4.2 What taxes are there on the importation of assets into your jurisdiction, including excise taxes?

Customs duty is levied by the Central Government on import or export of goods. The rate of customs duty is set out in the Customs Tariff Act, 1975 and is aligned with the 8-digit Harmonized System of Nomenclature for classification of goods (HSN) as adopted by the World Customs Organisation. India has also adopted the internationally accepted rules for valuation of import or export of goods. Customs duty constitutes basic customs duty, countervailing duty (in lieu of the duty of excise payable on such goods, if manufactured in India), special additional duty (in lieu of VAT on such goods, if sold in India) and other safeguards or anti-dumping duties, if applicable. The Indian Government issues various general and thematic (product/industry/end use) exemption notifications which provide concessional rates of customs duty. Various other free trade agreements are also implemented for notified products. Additionally, pricing guidelines, prior RBI approvals and restrictions on outward remittances, where applicable, must be considered from a FEMA perspective when engaging with NRs for the import of assets into India.

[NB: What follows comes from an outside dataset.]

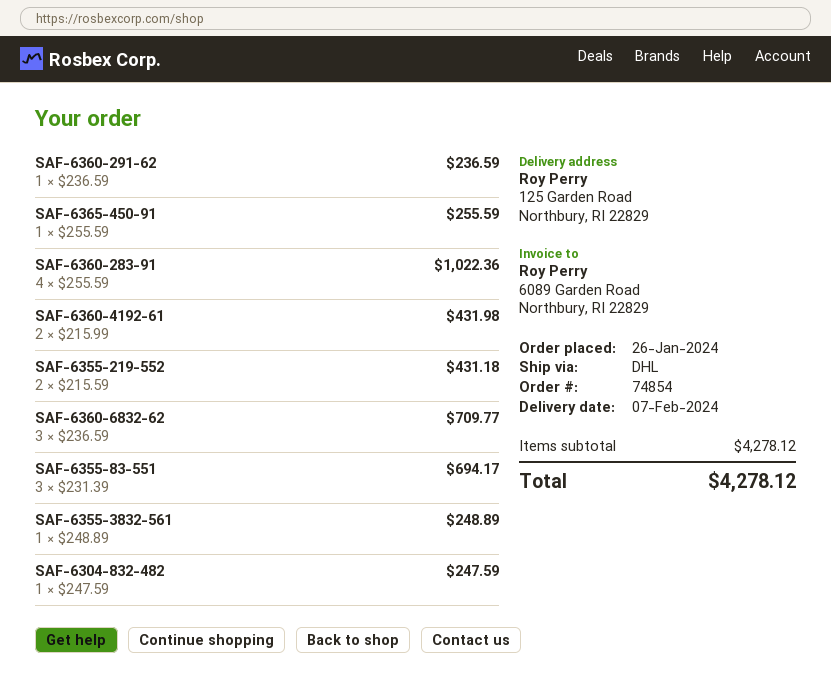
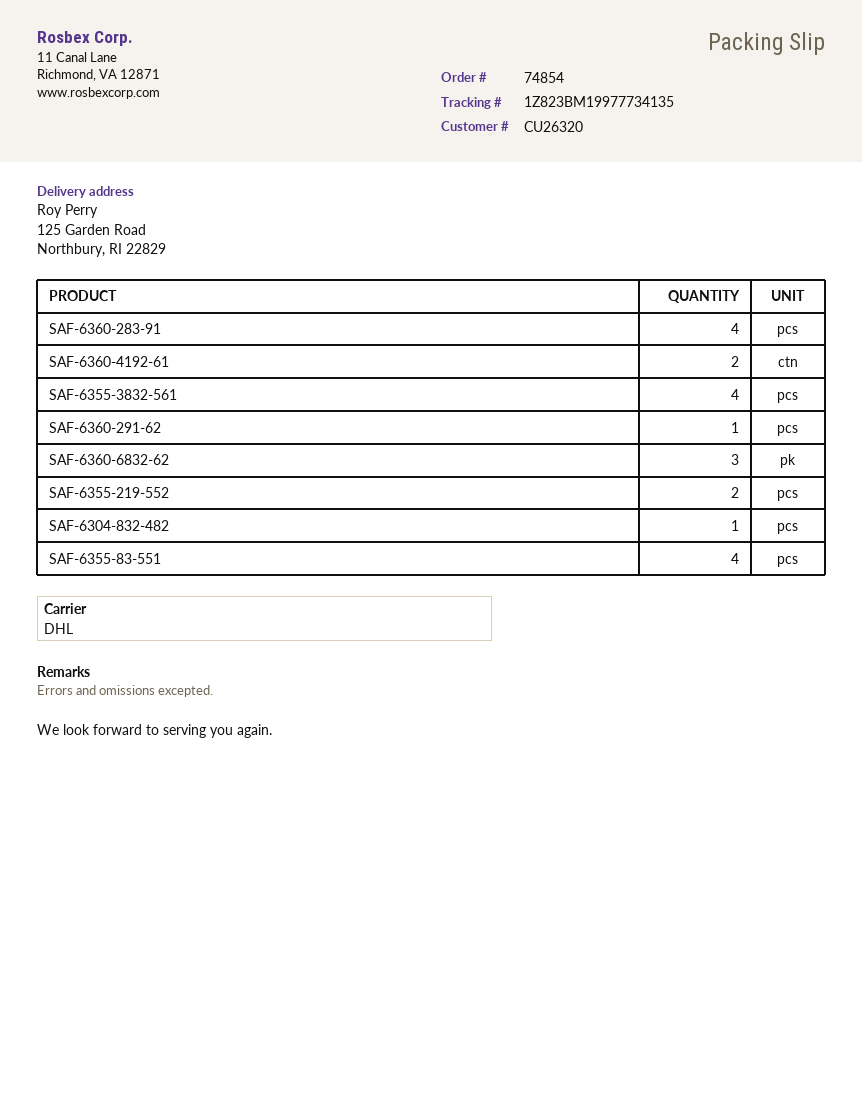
SAF-6365-450-91: 1 -> none
SAF-6355-83-551: 3 -> 4
SAF-6355-3832-561: 1 -> 4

4.3 Are there any particular tax issues in relation to the purchase of residential properties?

When purchasing residential property from an NR, the individual is required to withhold appropriate capital gains taxes, and deposit the same with the Indian treasury. There is 1% withholding tax on such purchase in all other cases. It is important to consider roll-over benefits and capital gains tax exemptions specified in the ITA when re-investing in residential property (e.g. if gains arising from transfer of a long-term capital asset are reinvested in a residential property within the prescribed timelines). Importantly, the consideration paid for land or building purchased must be commensurate with the value adopted for the payment of stamp duties.From a regulatory perspective, FEMA permits PIOs and NRIs to acquire such residential property, other than agricultural property and farm or plantation for personal use, unless inherited from a FEMA resident. NRIs and PIOs cannot engage in real estate business.

5 Taxation of Corporate Vehicles

5.1 What is the test for a corporation to be taxable in your jurisdiction?

Under the ITA, a company is liable to pay tax in India if it (i) is a tax resident of India, or (ii) has income sourced in India (refer to question 2.7). Residency: A company is resident in India if it is incorporated or registered in India or its place of effective management (POEM) is situated in India. The POEM test replaced the erstwhile ‘control and management’ test, and is defined to mean “a place where key management and commercial decisions that are necessary for the conduct of the business of an entity as a whole are in substance made”. The Central Board of Direct Taxes (CBDT) has issued certain draft guidelines (which are yet to be notified) for the application of the POEM test which rely on a combination of objective and subjective criteria. Upon classifying the business of the offshore company as active or passive, and other factors to determine POEM (e.g. ascertaining the person or persons who actually make the key management and commercial decision, place of decision making, delegation of powers of directors, etc.).

5.2 What are the main tax liabilities payable by a corporation which is subject to tax in your jurisdiction?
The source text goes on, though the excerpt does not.